Volete imparare a cucinare? Iniziate dai piatti più difficili...

I social network, oltre ad aver cambiato il modo di interagire dei popoli con il mondo, hanno aperto una possibilità lavorativa (o amatoriale) a chi ama cucinare. C’è chi si diletta a pubblicare su Instagram e Facebook i piatti preparati in casa o quelli ordinati al ristorante, c’è chi lo fa con l’intento di guadagnarci qualcosa. 

E’ la nuova frontiera del food network, che spesso presenta delle fregature. Ormai, seguendo le orme di Chiara Ferragni, tutti pensano di diventare influencer di qualcosa. Dal cibo alla politica, dalla moda ai consigli su come fare sesso. Tutto è in vendita nel mondo dei social. E tutto ciò ha migliorato o peggiorato il nostro modo di vivere?

Visto che parliamo di cucina, Instagram e Facebook in qualche modo hanno illuso qualcuno, o forse tanti, sul fatto che potessero, o che possano, diventare chef di alto livello. E chi ha pensato ciò, sapendo maneggiare un coltello per sfilettare il pesce o tagliare la carne, o meglio ancora saper mantecare la pasta in una padella, non ha compreso che il lavoro del cuoco può essere paragonato a un professionista a tutto tondo. Professionista nel senso che dietro a un piatto, a uno stile di cucinare, c’è sempre una ricerca profonda, uno studio accurato su come trattare le materie prime. Non ci si improvvisa insomma come la maggior parte pensano di fare, proponendo chissà quali modo di cucinare su internet o aprire ristoranti a destra e a manca, senza un minimo di esperienza e/o studio alberghiero.
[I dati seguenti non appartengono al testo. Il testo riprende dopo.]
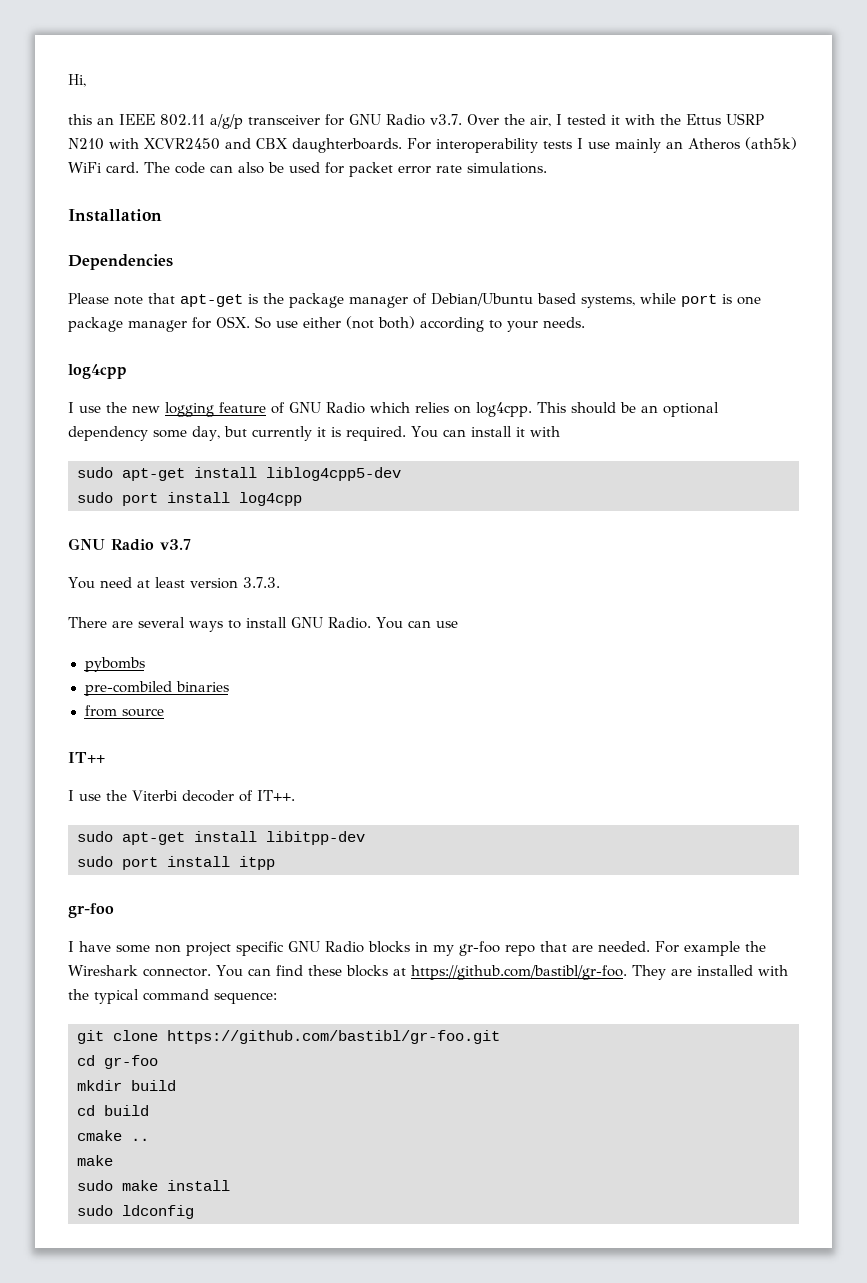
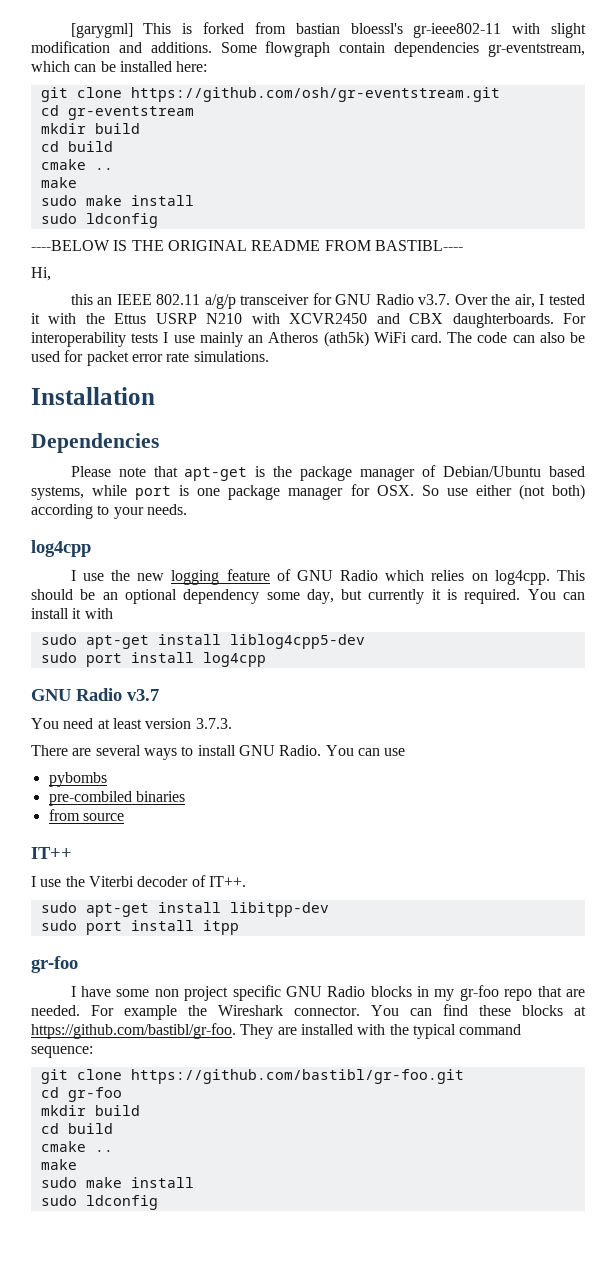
(68, 80) none -> [70,22,587,38] [31,41,585,57] [31,61,208,72] [40,87,500,102] [40,105,194,120] [40,123,140,134] [40,141,113,152] [40,159,113,170] [40,177,77,188] [40,195,194,206] [40,213,158,228] [31,240,463,251] [garygml] This is forked from bastian bloessl's gr-ieee802-11 with slight modification and additions. Some flowgraph contain dependencies gr-eventstream, which can be installed here: // git clone https://github.com/osh/gr-eventstream.git // cd gr-eventstream // mkdir build // cd build // cmake .. // make // sudo make install // sudo ldconfig // ----BELOW IS THE ORIGINAL README FROM BASTIBL---- //

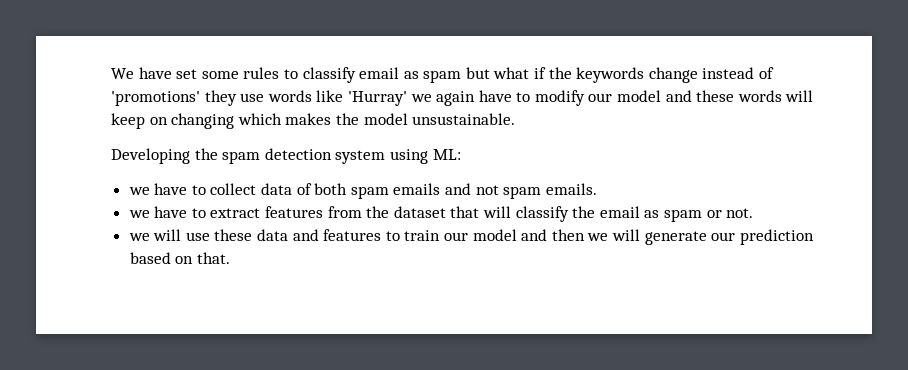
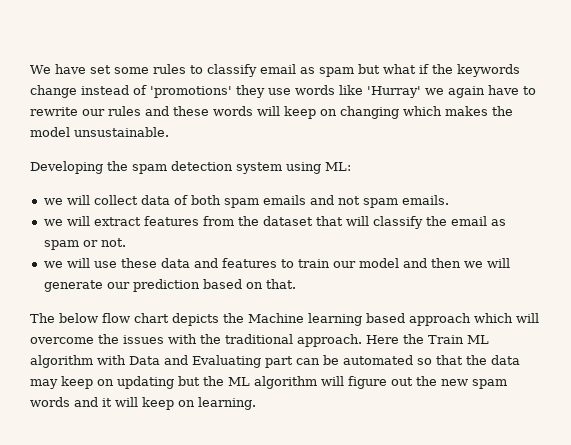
[534,90,662,106] modify our model -> [30,106,141,116] rewrite our rules
[154,183,206,195] have to -> [66,195,90,205] will
[154,206,206,218] have to -> [66,216,90,226] will
(230, 258) none -> [30,313,539,326] [30,334,489,347] [30,355,520,368] [30,376,507,389] [30,397,256,410] // The below flow chart depicts the Machine learning based approach which will overcome the issues with the traditional approach. Here the Train ML algorithm with Data and Evaluating part can be automated so that the data may keep on updating but the ML algorithm will figure out the new spam words and it will keep on learning.

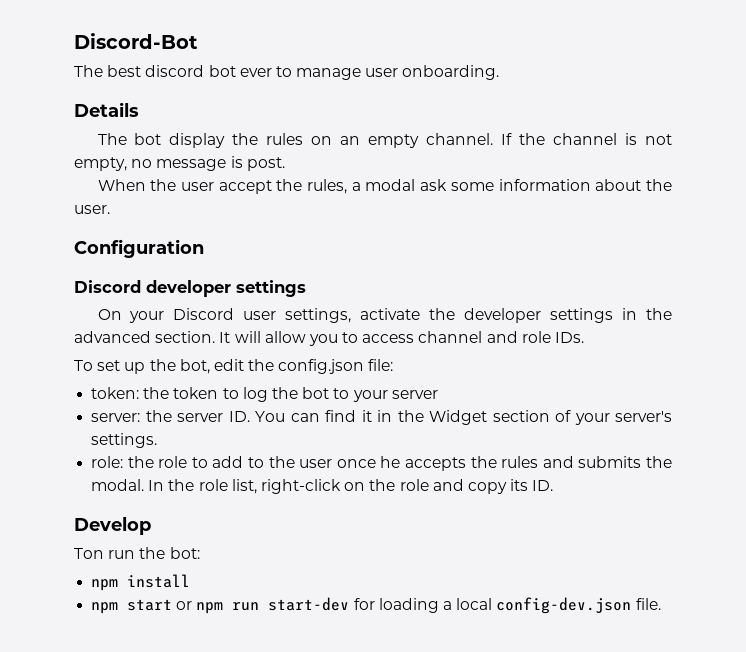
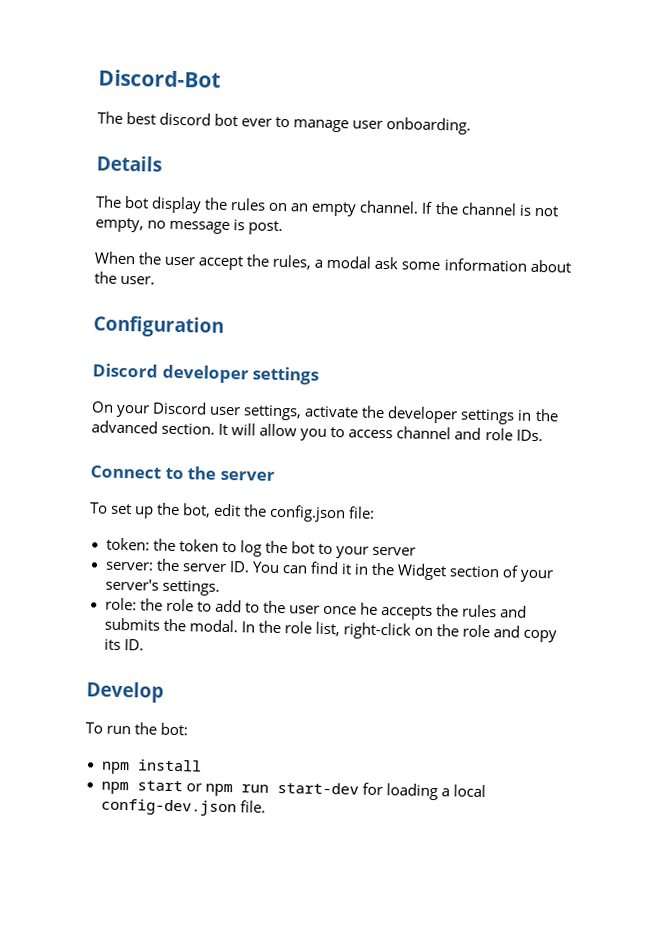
(585, 337) none -> [90,465,275,481] // Connect to the server
[74,548,104,559] Ton -> [85,722,103,734] To

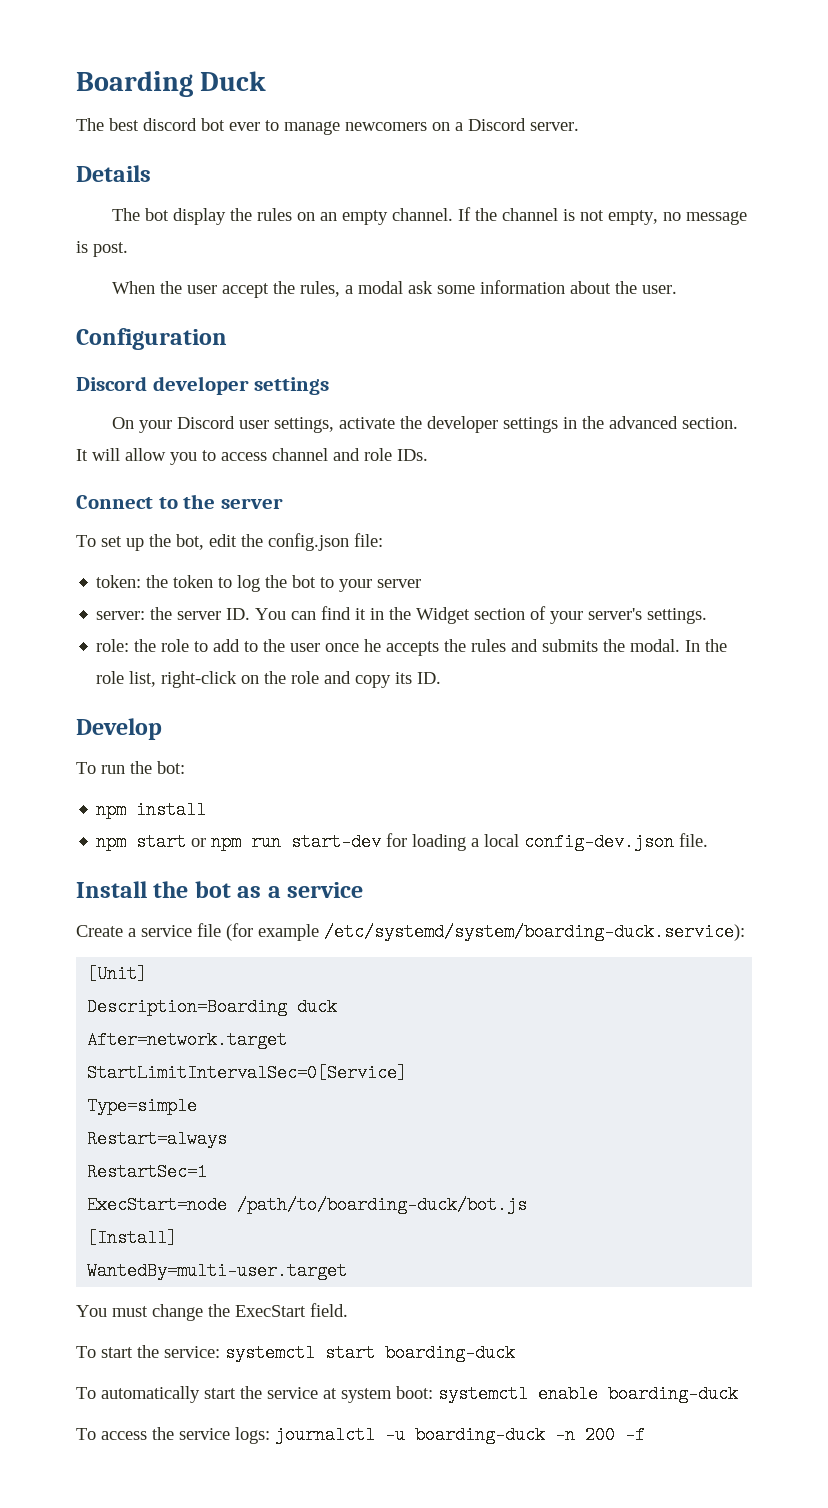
[98,69,221,88] Discord-Bot -> [76,71,267,97] Boarding Duck
[352,117,472,135] user onboarding. -> [345,118,579,131] newcomers on a Discord server.
(266, 806) none -> [76,881,364,898] [76,923,745,941] [87,965,148,983] [87,998,338,1016] [87,1031,288,1049] [87,1064,408,1082] [87,1097,198,1115] [87,1130,228,1148] [87,1163,208,1181] [87,1196,528,1214] [87,1229,178,1247] [87,1262,348,1280] [76,1303,348,1321] [76,1344,515,1362] [76,1385,738,1403] [76,1426,645,1444] // Install the bot as a service // Create a service file (for example /etc/systemd/system/boarding-duck.service): // [Unit] // Description=Boarding duck // After=network.target // StartLimitIntervalSec=0[Service] // Type=simple // Restart=always // RestartSec=1 // ExecStart=node /path/to/boarding-duck/bot.js // [Install] // WantedBy=multi-user.target // You must change the ExecStart field. // To start the service: systemctl start boarding-duck // To automatically start the service at system boot: systemctl enable boarding-duck // To access the service logs: journalctl -u boarding-duck -n 200 -f

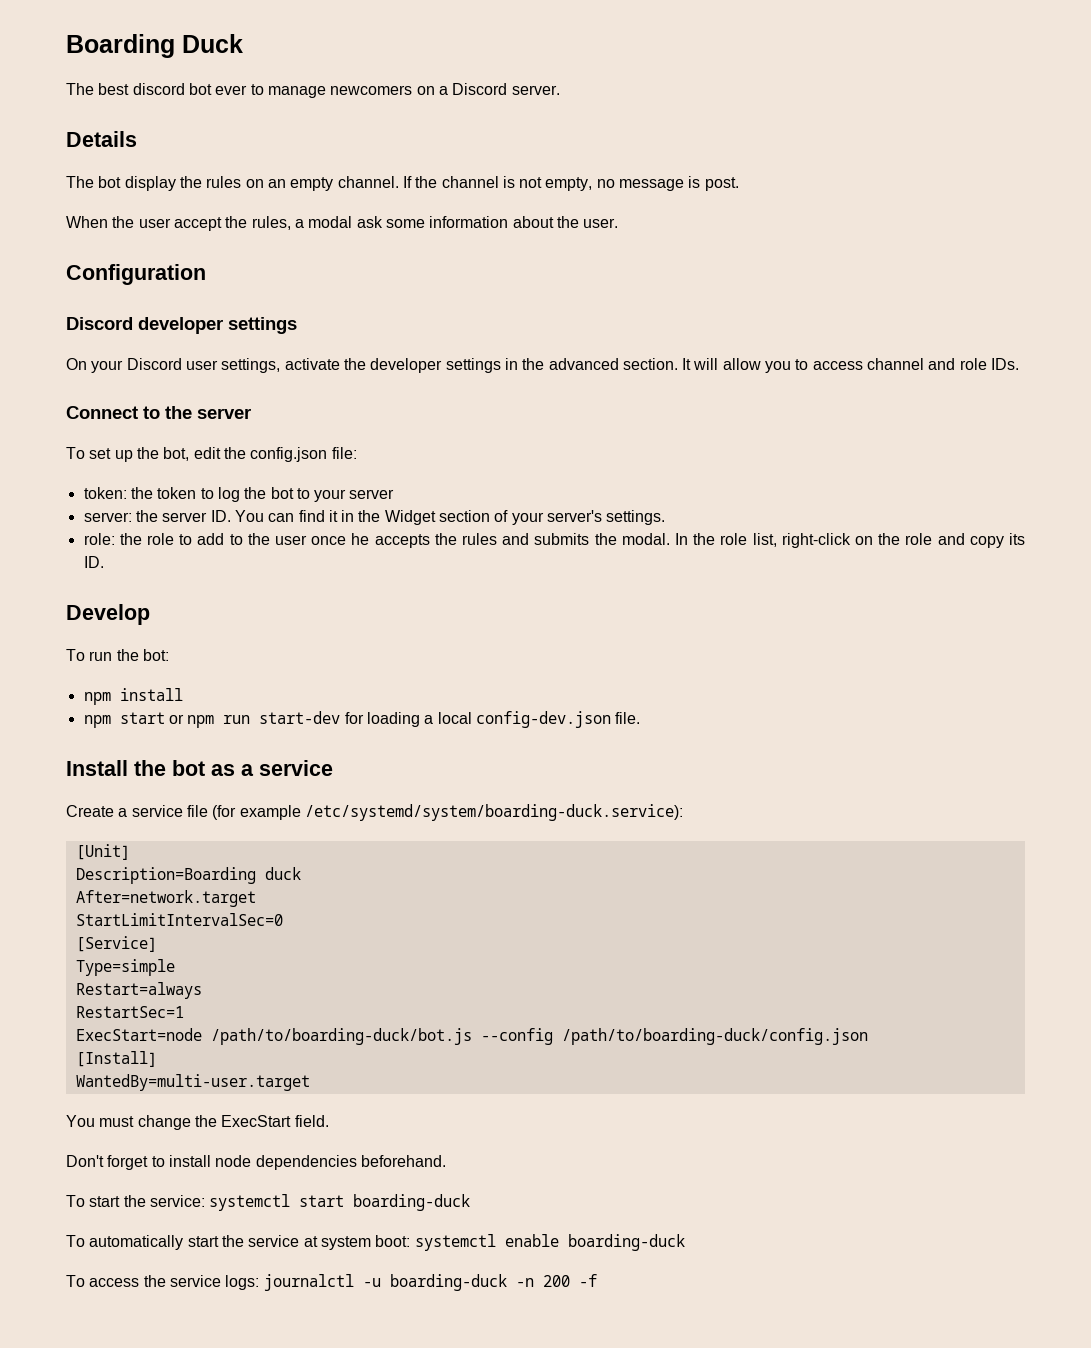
[87,1064,408,1082] StartLimitIntervalSec=0[Service] -> [75,913,283,926] [75,936,157,952] StartLimitIntervalSec=0 // [Service]
(528, 1205) none -> [480,1028,868,1045] --config /path/to/boarding-duck/config.json
(348, 1310) none -> [66,1155,446,1170] // Don't forget to install node dependencies beforehand.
Certo, non tutti i cuochi hanno studiato negli istituti professionali alberghieri, ma alcuni possiamo paragonarli a quei calciatori che sono fenomeni già da piccoli. Un dono della natura che non hanno tutti.

Nella stragrande maggioranza dei casi, però, solo lo studio e la ricerca ha permesso ad alcuni chef italiani di arrivare sul tetto del mondo. Gli esempi sono quelli di Massimo Bottura, Niko Romito, Carlo Cracco, Bruno Barbieri, Igles Corelli, il calabrese Francesco Mazzei e il napoletano verace Antonino Cannavacciuolo. 

Ognuno di loro ha fatto la gavetta, ognuno di loro ha iniziato a preparare la pasta fatta in casa, un piatto di spaghetti al pomodoro o un piatto tipico della loro tradizione. Oggi, come spesso avviene in altri ambiti, il mondo si è capovolto e in cucina si tentano le acrobazie. Ed invece, nulla di più sbagliato nel voler preparare come prima volta un risotto, quando le tecniche per prepararlo come Dio comanda sono tante e variegate. Tutte, però, portano allo stesso risultato.

Non si può, dunque, imparare a cucinare iniziando da piatti difficili o da preparazioni complesse se nel bagaglio personale non ci sono piatti che hanno fatto la storia della cucina. Che sia italiana o di un’altra nazione poco cambia.